On April 12, the Illinois Department of Public Health announced that it confirmed a resident of the state was infected with the same strain of Elizabethkingia anophelis responsible for the Wisconsin outbreak. The department issued alerts in February and March to hospitals in the state to report Elizabethkingia infections and save tissue specimens for possible testing.
"Illinois is working closely with the CDC and Wisconsin and Michigan health officials to investigate this outbreak and develop ways to prevent additional infections," said the department's director Dr. Nirav D. Shah, in a news release.
The Daily Herald of Arlington Heights, Illinois, reported April 13 that the Illinois resident died subsequent to being infected with the bacteria, and identified the patient as a 52-year-old resident of Lake County, which is located across the Wisconsin border. Illinois Department of Public Health spokesperson Melaney Arnold confirmed that the patient died, and said this person did suffer from an underlying health condition. Arnold confirmed that the infection was in northern Illinois, but did not say in which county or confirm media reports' information about the patient's age and location.
On April 20, the Illinois Department of Public Health announced it had identified a cluster of Elizabethkingia anophelis infections around the state, though the specific strain of bacteria is different from the one responsible for the Wisconsin outbreak and the previously identified case in Lake County. Working with the CDC, the department identified a total of 10 infections in Illinois, with a total of 6 patients having since died. As is the case in Wisconsin, most patients are older than 65 years old and had underlying health conditions.

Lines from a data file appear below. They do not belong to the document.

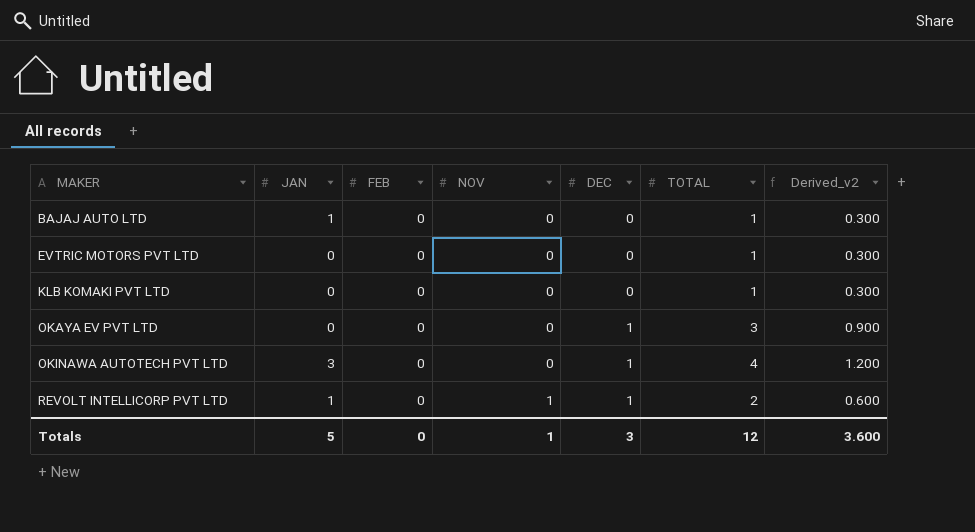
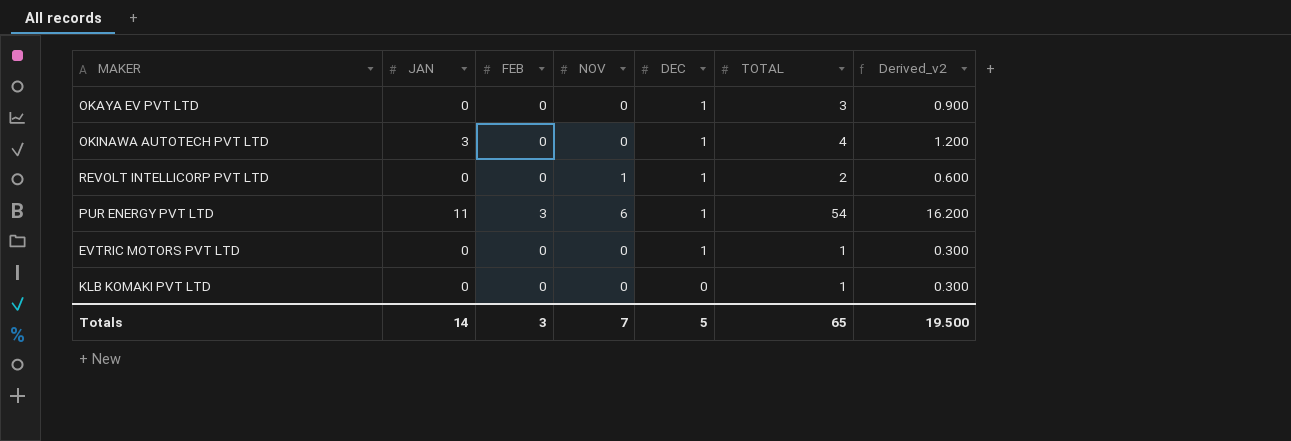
row order: MAKER ascending -> DEC descending
row BAJAJ AUTO LTD: 1 | 0 | 0 | 0 | 1 | 0.300 -> none
REVOLT INTELLICORP PVT LTD | JAN: 1 -> 0
row PUR ENERGY PVT LTD: none -> 11 | 3 | 6 | 1 | 54 | 16.200
EVTRIC MOTORS PVT LTD | DEC: 0 -> 1
Totals | JAN: 5 -> 14
Totals | FEB: 0 -> 3
Totals | NOV: 1 -> 7
Totals | DEC: 3 -> 5
Totals | TOTAL: 12 -> 65
Totals | Derived_v2: 3.600 -> 19.500

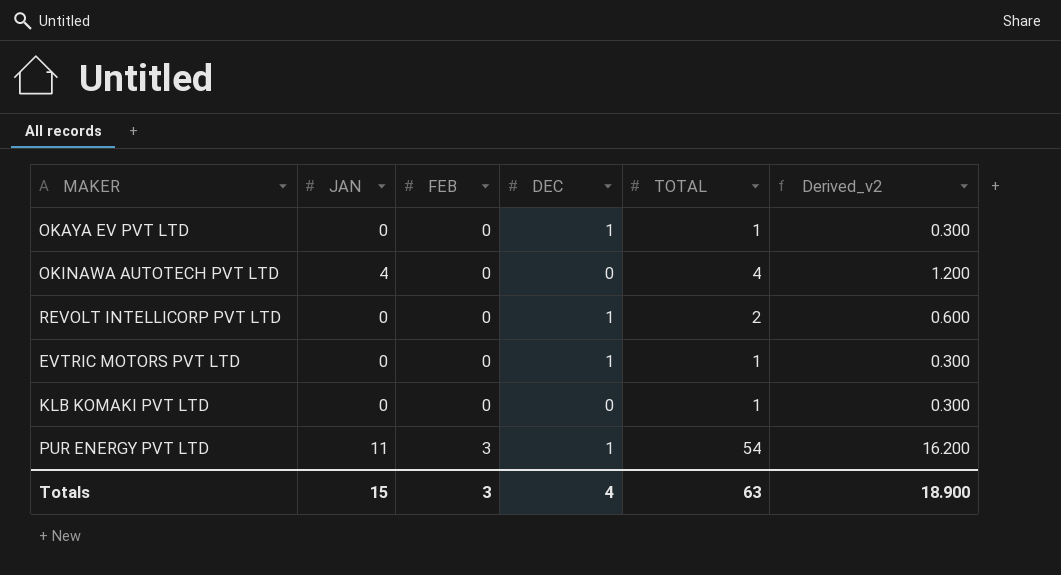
row order: DEC descending -> FEB ascending
column NOV | position: 4 -> none
OKAYA EV PVT LTD | TOTAL: 3 -> 1
OKAYA EV PVT LTD | Derived_v2: 0.900 -> 0.300
OKINAWA AUTOTECH PVT LTD | JAN: 3 -> 4
OKINAWA AUTOTECH PVT LTD | DEC: 1 -> 0
Totals | JAN: 14 -> 15
Totals | DEC: 5 -> 4
Totals | TOTAL: 65 -> 63
Totals | Derived_v2: 19.500 -> 18.900

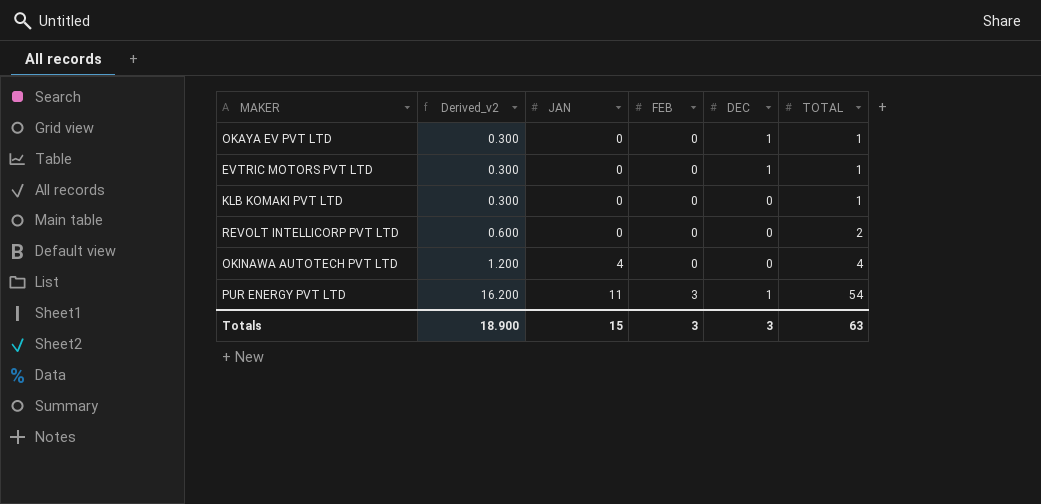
row order: FEB ascending -> Derived_v2 ascending
column Derived_v2 | position: 6 -> 2
REVOLT INTELLICORP PVT LTD | DEC: 1 -> 0
Totals | DEC: 4 -> 3

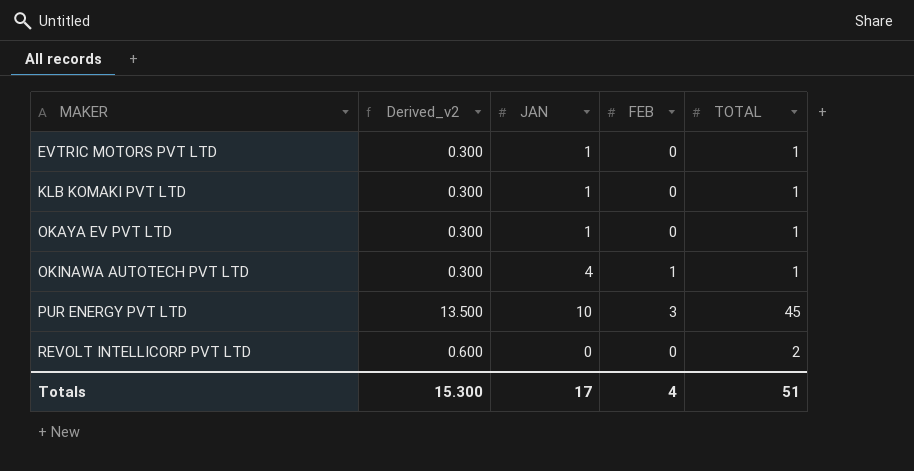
row order: Derived_v2 ascending -> MAKER ascending
column DEC | position: 5 -> none
EVTRIC MOTORS PVT LTD | JAN: 0 -> 1
KLB KOMAKI PVT LTD | JAN: 0 -> 1
OKAYA EV PVT LTD | JAN: 0 -> 1
OKINAWA AUTOTECH PVT LTD | Derived_v2: 1.200 -> 0.300
OKINAWA AUTOTECH PVT LTD | FEB: 0 -> 1
OKINAWA AUTOTECH PVT LTD | TOTAL: 4 -> 1
PUR ENERGY PVT LTD | Derived_v2: 16.200 -> 13.500
PUR ENERGY PVT LTD | JAN: 11 -> 10
PUR ENERGY PVT LTD | TOTAL: 54 -> 45
Totals | Derived_v2: 18.900 -> 15.300
Totals | JAN: 15 -> 17
Totals | FEB: 3 -> 4
Totals | TOTAL: 63 -> 51

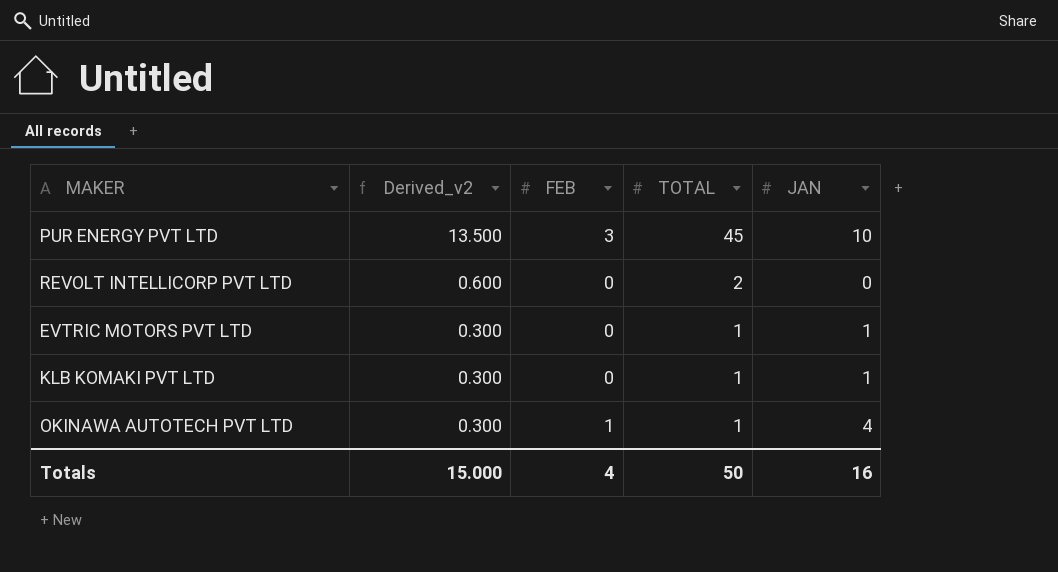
row order: MAKER ascending -> Derived_v2 descending
column JAN | position: 3 -> 5
row OKAYA EV PVT LTD: 0.300 | 1 | 0 | 1 -> none
Totals | Derived_v2: 15.300 -> 15.000
Totals | TOTAL: 51 -> 50
Totals | JAN: 17 -> 16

Illinois health officials are continuing to investigate Elizabethkingia infections, working with the CDC and their counterparts in Wisconsin and Michigan.
Editor's note: This report has been updated with new information from the Wisconsin Department of Health Service, Illinois Department of Public Health, and Centers for Disease Control and Prevention. It includes state health department reports on Elizabethkingia infections through Jan. 4, 2017.